▶ [What this task involves]: Strip out all images, then restate the data verbatim.

▶ [Itemized modification records]:
+ + +
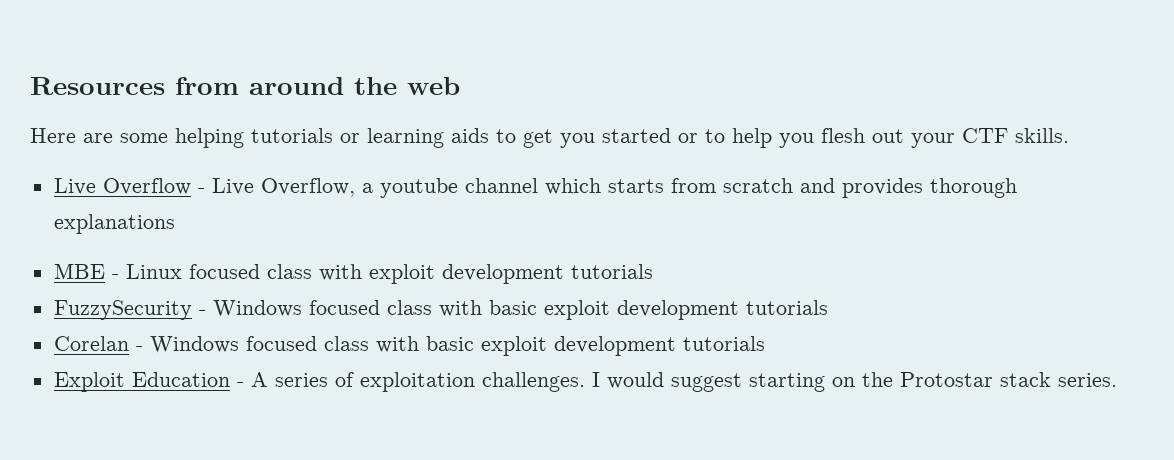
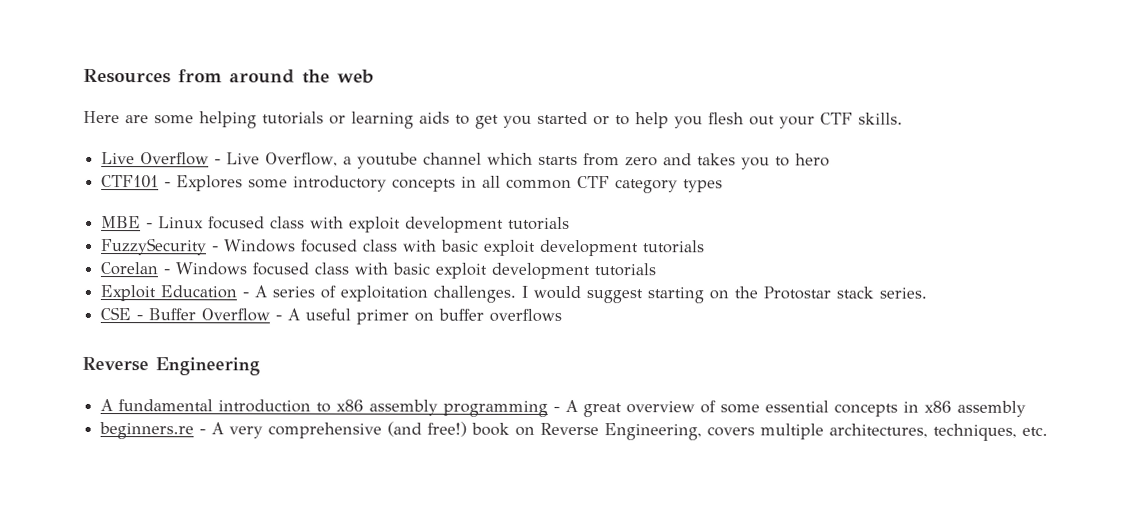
[722,178,1017,198] [53,214,175,234] scratch and provides thorough explanations -> [625,153,831,170] [101,175,724,194] zero and takes you to hero // CTF101 - Explores some introductory concepts in all common CTF category types
(1117, 380) none -> [100,307,563,325] [82,356,260,376] [100,399,1027,418] [99,421,1049,441] // CSE - Buffer Overflow - A useful primer on buffer overflows // Reverse Engineering // A fundamental introduction to x86 assembly programming - A great overview of some essential concepts in x86 assembly // beginners.re - A very comprehensive (and free!) book on Reverse Engineering, covers multiple architectures, techniques, etc.

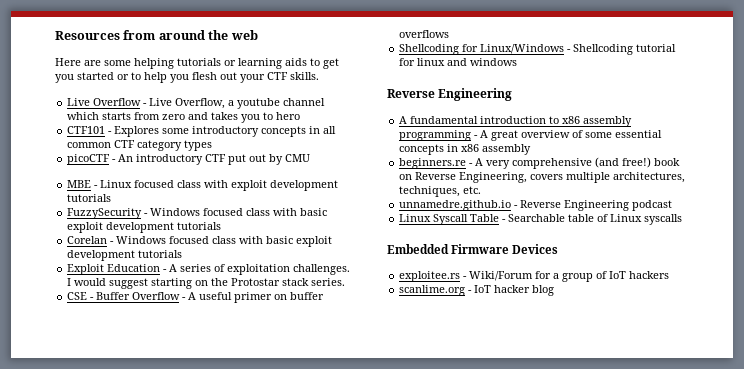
(724, 186) none -> [67,154,311,165] // picoCTF - An introductory CTF put out by CMU
(563, 315) none -> [399,44,677,55] [399,58,518,66] // Shellcoding for Linux/Windows - Shellcoding tutorial for linux and windows
(1049, 431) none -> [399,200,673,211] [399,214,683,225] [387,244,559,254] [399,271,670,282] [399,285,555,296] // unnamedre.github.io - Reverse Engineering podcast // Linux Syscall Table - Searchable table of Linux syscalls // Embedded Firmware Devices // exploitee.rs - Wiki/Forum for a group of IoT hackers // scanlime.org - IoT hacker blog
+ + +
▶ [Written answer]:
[722,178,1017,198] [53,214,175,234] scratch and provides thorough explanations -> [625,153,831,170] [101,175,724,194] zero and takes you to hero // CTF101 - Explores some introductory concepts in all common CTF category types
(1117, 380) none -> [100,307,563,325] [82,356,260,376] [100,399,1027,418] [99,421,1049,441] // CSE - Buffer Overflow - A useful primer on buffer overflows // Reverse Engineering // A fundamental introduction to x86 assembly programming - A great overview of some essential concepts in x86 assembly // beginners.re - A very comprehensive (and free!) book on Reverse Engineering, covers multiple architectures, techniques, etc.

(724, 186) none -> [67,154,311,165] // picoCTF - An introductory CTF put out by CMU
(563, 315) none -> [399,44,677,55] [399,58,518,66] // Shellcoding for Linux/Windows - Shellcoding tutorial for linux and windows
(1049, 431) none -> [399,200,673,211] [399,214,683,225] [387,244,559,254] [399,271,670,282] [399,285,555,296] // unnamedre.github.io - Reverse Engineering podcast // Linux Syscall Table - Searchable table of Linux syscalls // Embedded Firmware Devices // exploitee.rs - Wiki/Forum for a group of IoT hackers // scanlime.org - IoT hacker blog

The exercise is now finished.